Sometimes the weather says it all: cold and bitter, turbulent, frustrated and uncertain–should it rain? Turn to ice? Remain indecisive, unfulfilled, until it blows aside?
Earlier this week three Muslim students at the blue school up the road (UNC Chapel Hill) were shot and killed over an alleged parking dispute, but in my heart, in my gut, I believe it truly was a hate crime. The small-town feel of our campuses was shaken, shattered.
The students, filled with fear, tragic loss. The weather said it all. A good friend, when I crossed her path yesterday, said it better: “They were our age, Darren. Our age.”
Since Wednesday I’ve heard nothing but the inspiring and heartwarming stories of these three students, their compassion, their faith, their service toward building bridges of understanding and commonness between diverse groups. And I can’t even bring myself to say their names, or write them, because to do so brings them too close, closer than I can handle. I didn’t know them, but I feel now as though I do, and it’s a loss I cannot bear.

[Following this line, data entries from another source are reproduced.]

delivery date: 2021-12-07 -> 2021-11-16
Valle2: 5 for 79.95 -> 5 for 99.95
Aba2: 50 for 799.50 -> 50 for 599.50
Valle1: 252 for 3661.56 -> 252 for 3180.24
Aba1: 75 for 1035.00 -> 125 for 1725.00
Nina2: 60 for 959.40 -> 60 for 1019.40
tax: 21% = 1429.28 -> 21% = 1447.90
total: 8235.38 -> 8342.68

I’ve thought all day, repeatedly for days, that hatred against anyone is hatred against everyone; violence against one is violence against all. And the oppression of Islam and Muslims in a Christan-dominated society recalls the same oppressions once faced by Judaism and Jews, and still often experienced if not at the same explicit and violent level as that experience by my Muslim sisters and brothers. I recall, as long as I can remember, the police officers guarding my synagogue’s doors, but what must they go through daily?

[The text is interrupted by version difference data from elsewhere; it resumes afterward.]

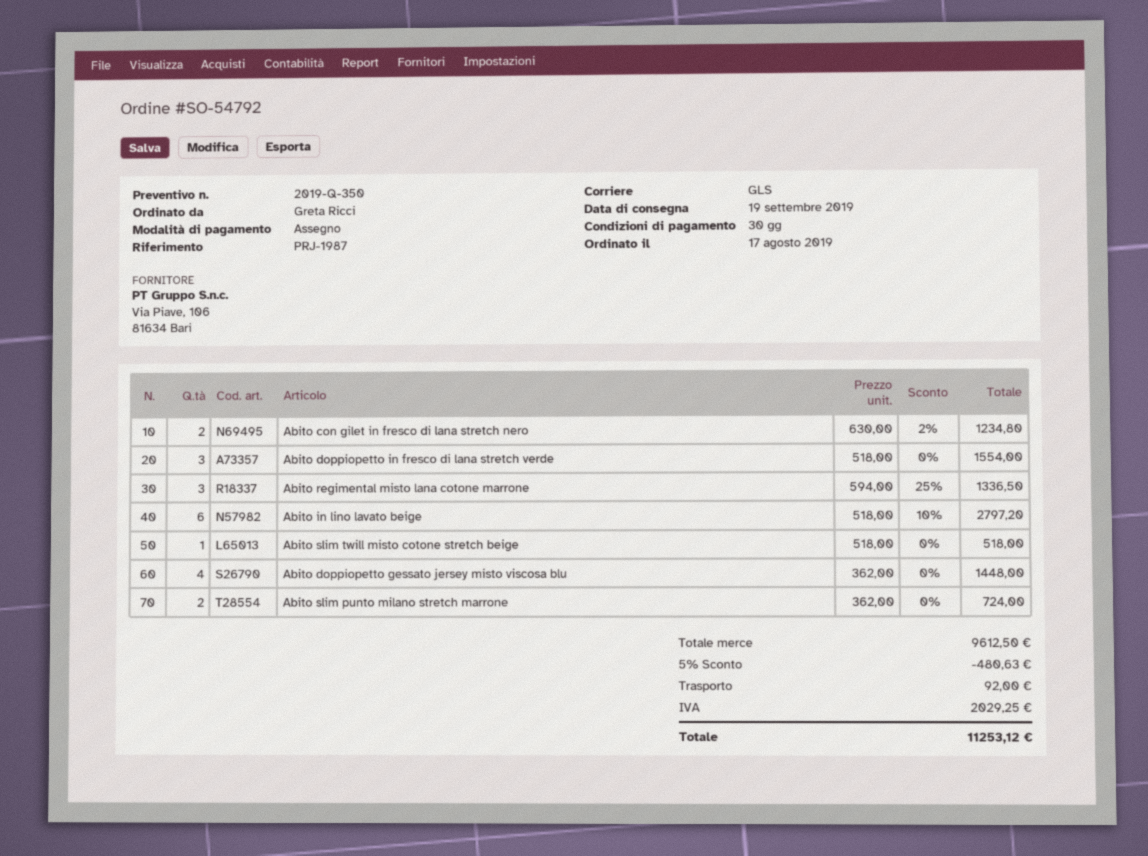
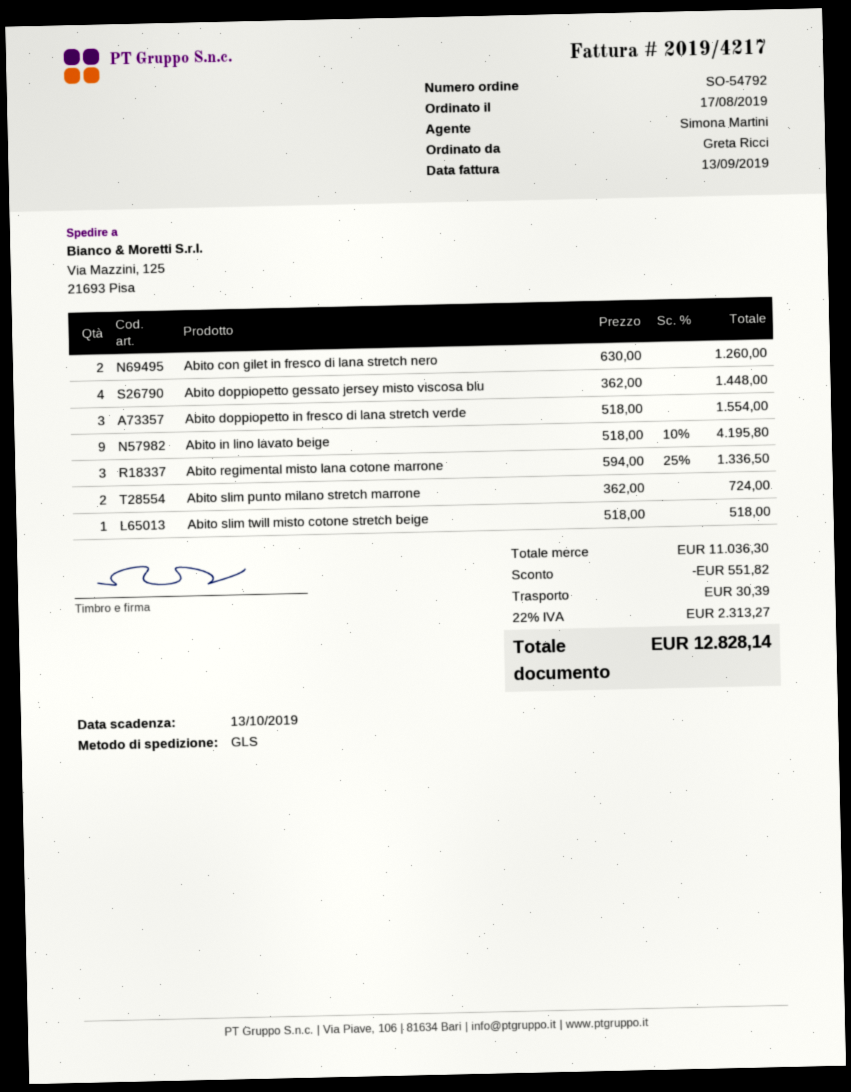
Abito con gilet in fresco di lana stretch nero: 2 x 630.00 - 2% = 1234.80 -> 2 x 630.00 = 1260.00
Abito in lino lavato beige: 6 x 518.00 - 10% = 2797.20 -> 9 x 518.00 - 10% = 4195.80
subtotal: 9612.50 -> 11036.30
discount: 480.63 -> 551.82
shipping: 92.00 -> 30.39
tax: 2029.25 -> 2313.27
total: 11253.12 -> 12828.14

It’s rather atrocious, to think of it, that anyone should need security outside a house of worship, but that’s the virulent symptoms of a one-minded, belligerent society.
That’s not what I was trying to say. What I was trying to say is that today they were Muslim, but they could’ve been Jewish. They could’ve been gay. They could’ve been me.
Our age, my friend said. I think too often of death, but death is abstract, and in my mind I run through my obituaries, hopes and dreams of what my life should be: …survived by his husband and their children… well-known for his books of poetry and fiction series… They don’t stop at 25. They stop at 70 or 80 or 90. My greatest achievements are not serving in student leadership roles or working as a tutor–in these obituaries I’m praised for inspiring a hundred mathematicians, for being senator or governor or even president.
They don’t end at today. They certainly don’t end at the end of a gun.
It’s tragic, but that’s the wrong word. It’s sickening. Vile. Evil.
The Sages once asked, “Why was the Temple destroyed?” And their answer was sinat chinam, senseless hatred–and I believe that it is this same senseless hatred that has shook our community and every day still threatens to topple our entire world.
God, however, has provided an alternative: Chesed, compassion and loving-kindness, the lifeblood of these three students and the service that defines their all-too-short lives. Binah, understanding, the open-minded willingness to accept and learn. And gevurah, courage, strength, the candle flame flickering in the wind that holds on, burns brighter, stays alight.
I pray. I cry. What else can I do? I keep breathing, living, believing.